“So, your ulterior motive was to take all my money so you could share magazines and root beer with me?”

He grinned. “Something like that.”

Adele laughed and set her empty glass on the table. “I bet you were cute running around in your little dresses and polished shoes.”

“No. I wasn’t. I looked like a bug.”

Sebastian was conspicuously silent. Jerk.

“Honey, it’s better to be a homely child and a beautiful adult than a beautiful child and a homely adult,” Maddie pointed out in an effort to comfort Clare. “I have a cousin who was a gorgeous little girl, but she is one of the ugliest women you don’t ever want to lay your eyes on. Once her nose started to grow, it just didn’t stop. You may have started out a little short on looks, but you’re certainly a beautiful woman.”
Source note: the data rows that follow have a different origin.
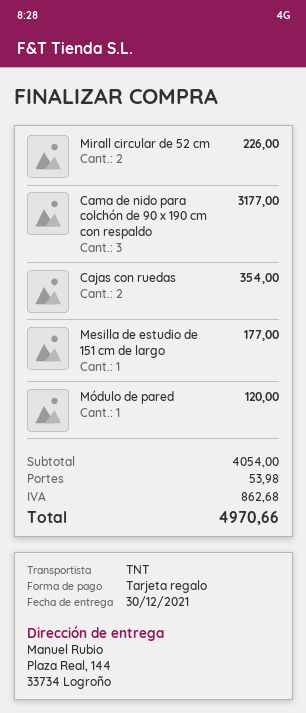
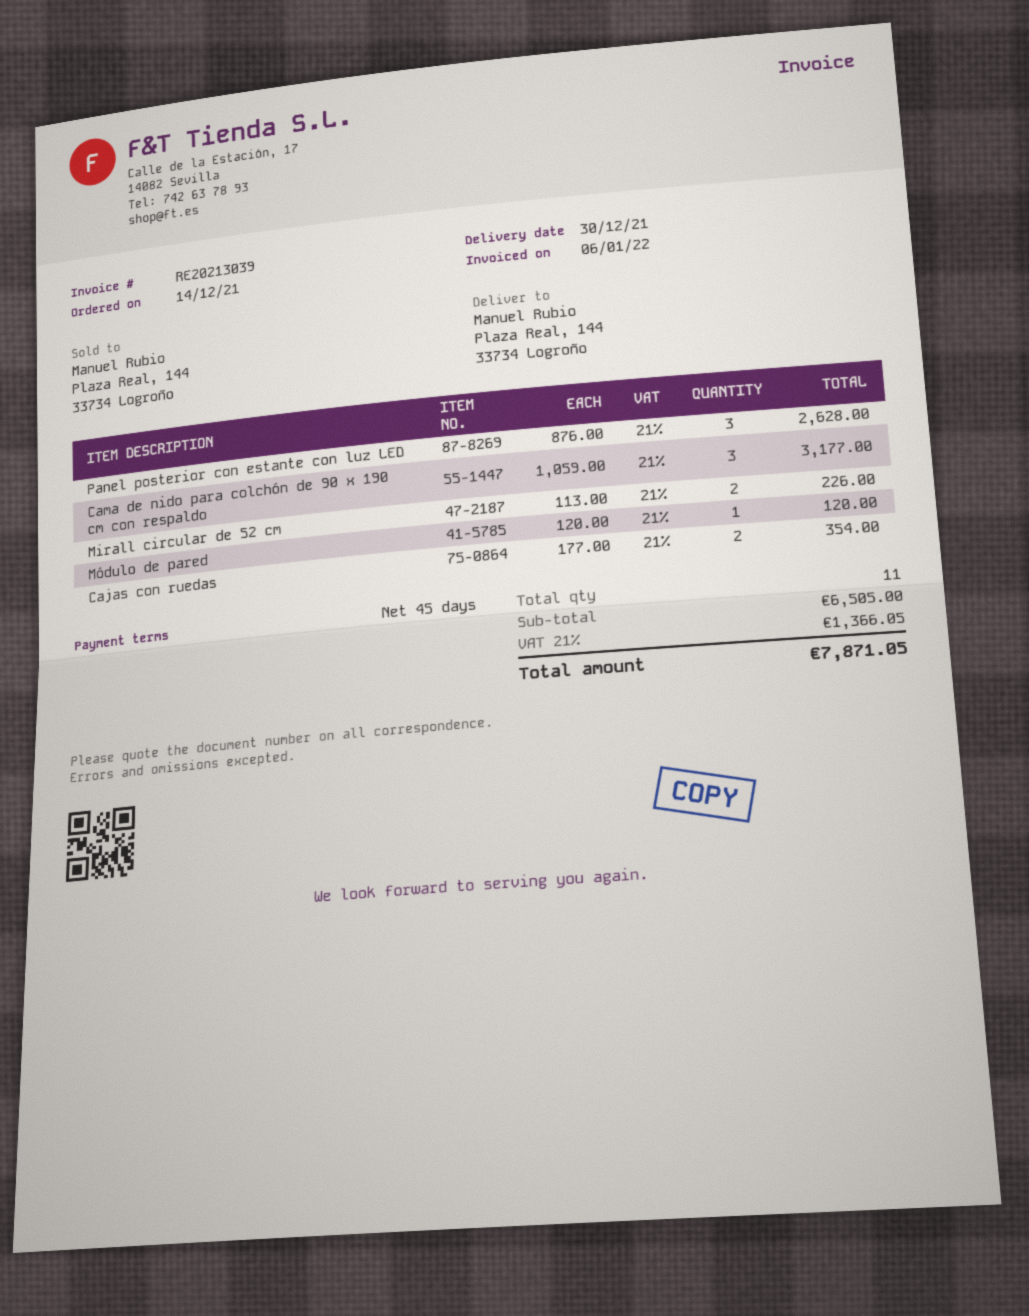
Mesilla de estudio de 151 cm de largo: 1 for 177.00 -> none
Panel posterior con estante con luz LED: none -> 3 for 2628.00
subtotal: 4054.00 -> 6505.00
shipping: 53.98 -> none
tax: 862.68 -> 1366.05
total: 4970.66 -> 7871.05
“Thank you.” Clare bit her bottom lip. “I think.”

“You’re welcome.” Maddie set her glass on the table and stood. “I’ve got to get going.”

“You do?”

“Me too,” Adele announced. “I have a date.”
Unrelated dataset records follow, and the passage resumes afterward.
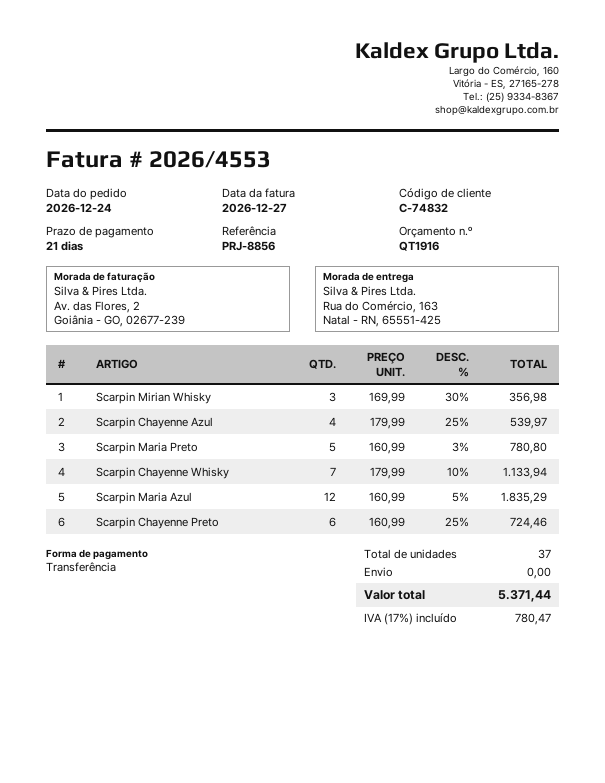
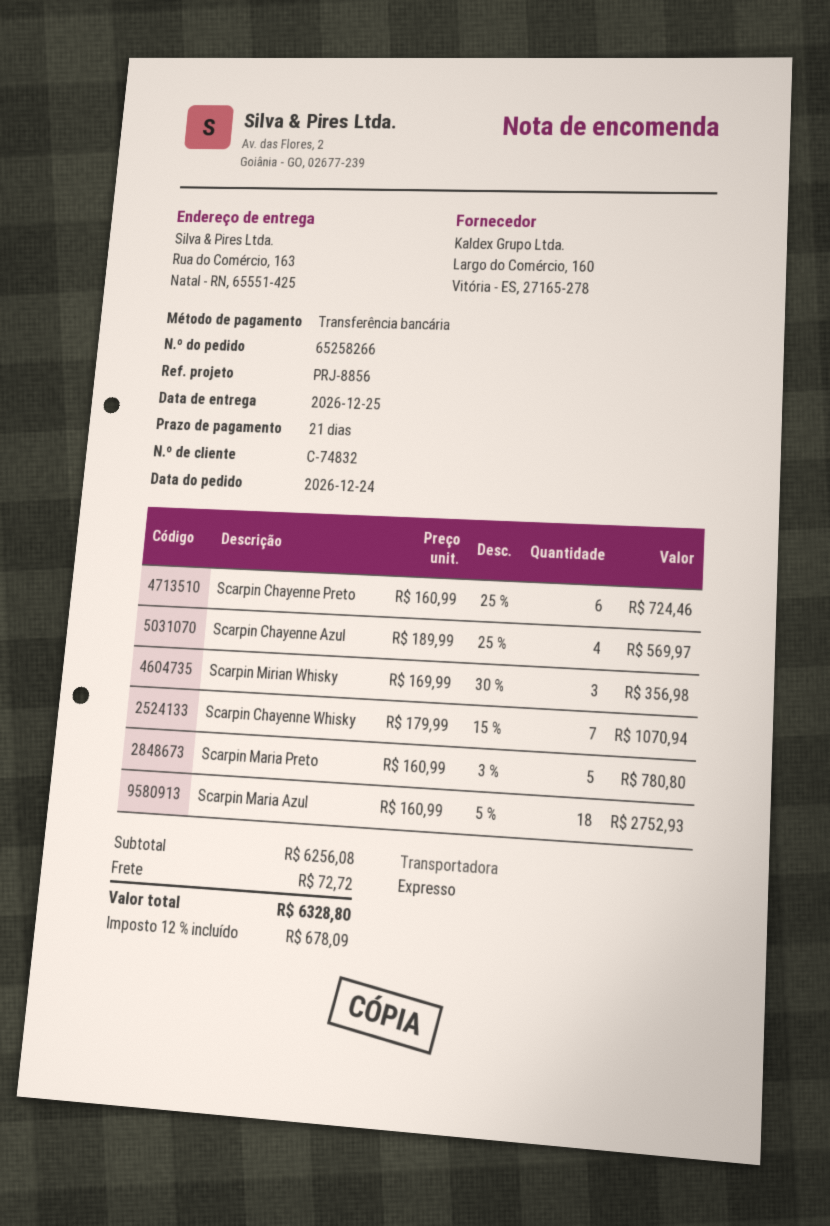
Scarpin Chayenne Azul: 4 x 179.99 - 25% = 539.97 -> 4 x 189.99 - 25% = 569.97
Scarpin Chayenne Whisky: 7 x 179.99 - 10% = 1133.94 -> 7 x 179.99 - 15% = 1070.94
Scarpin Maria Azul: 12 x 160.99 - 5% = 1835.29 -> 18 x 160.99 - 5% = 2752.93
shipping: 0.00 -> 72.72
tax: 17% = 780.47 -> 12% = 678.09
total: 5371.44 -> 6328.80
Clare stood. “You didn’t mention that.”

“Well, today is about you, and I didn’t want to talk about my date when your life isn’t so great.”

After both women said their good-byes to Sebastian, Clare walked them to the front door.
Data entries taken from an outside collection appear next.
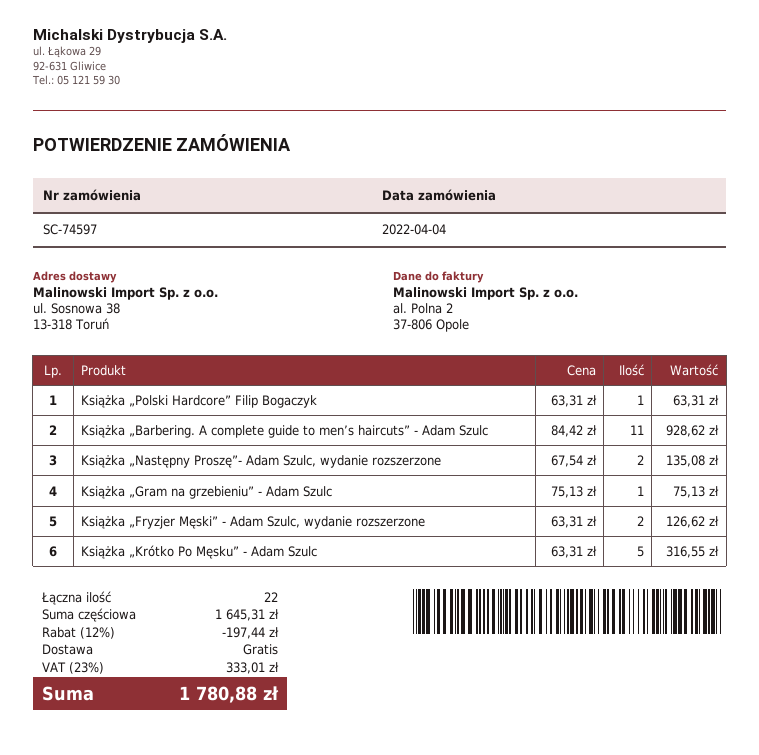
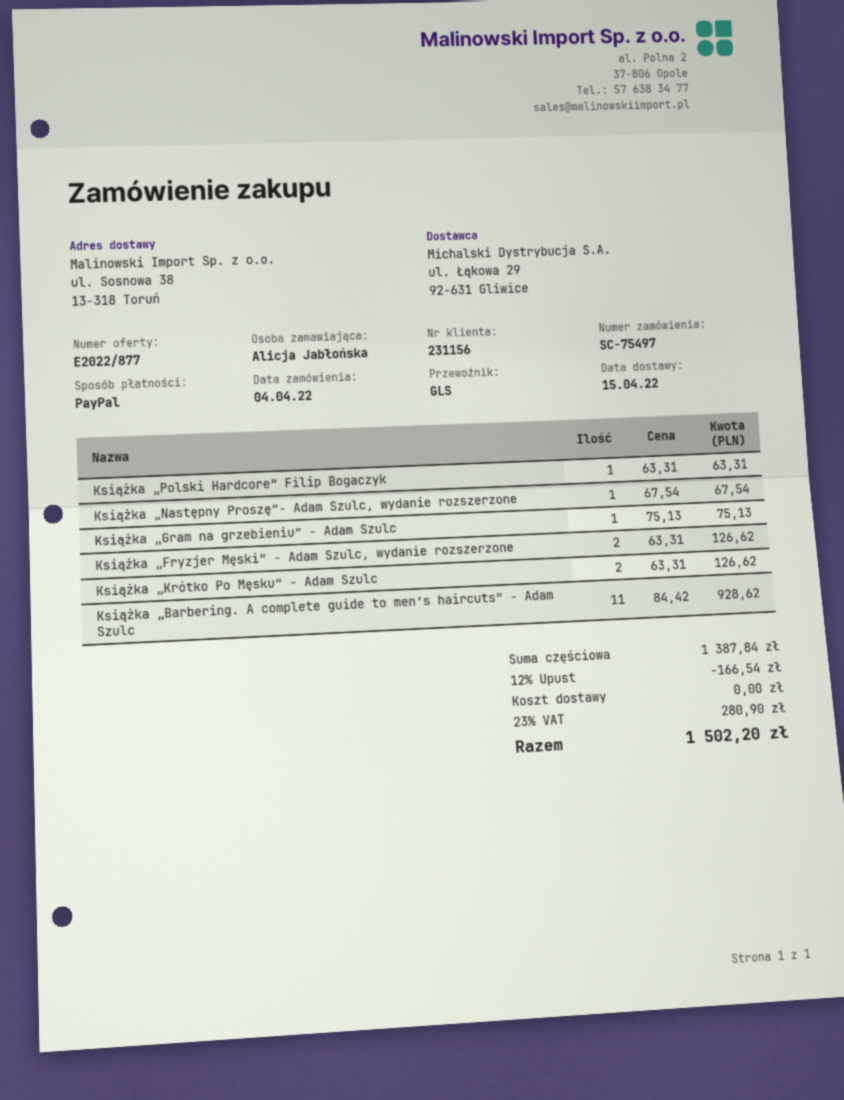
order number: SC-74597 -> SC-75497
Książka „Następny Proszę”- Adam Szulc, wydanie rozszerzone: 2 x 67.54 = 135.08 -> 1 x 67.54 = 67.54
Książka „Krótko Po Męsku” - Adam Szulc: 5 x 63.31 = 316.55 -> 2 x 63.31 = 126.62
subtotal: 1645.31 -> 1387.84
discount: 12% = 197.44 -> 12% = 166.54
tax: 23% = 333.01 -> 23% = 280.90
total: 1780.88 -> 1502.20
“Okay. What is between you and Sebastian?” Maddie asked just above a whisper as she stepped out onto the porch.

“Nothing.”

“He looks at you like there’s something more.”

Adele added, “When you left the room to get his beer, his gaze followed you.”

Clare shook her head. “Which doesn’t mean a thing. He was probably hoping I’d trip and fall or something equally mortifying.”

“No.” Adele shook her head as she reached into her purse for her keys. “He looked at you like he was trying to picture you naked.”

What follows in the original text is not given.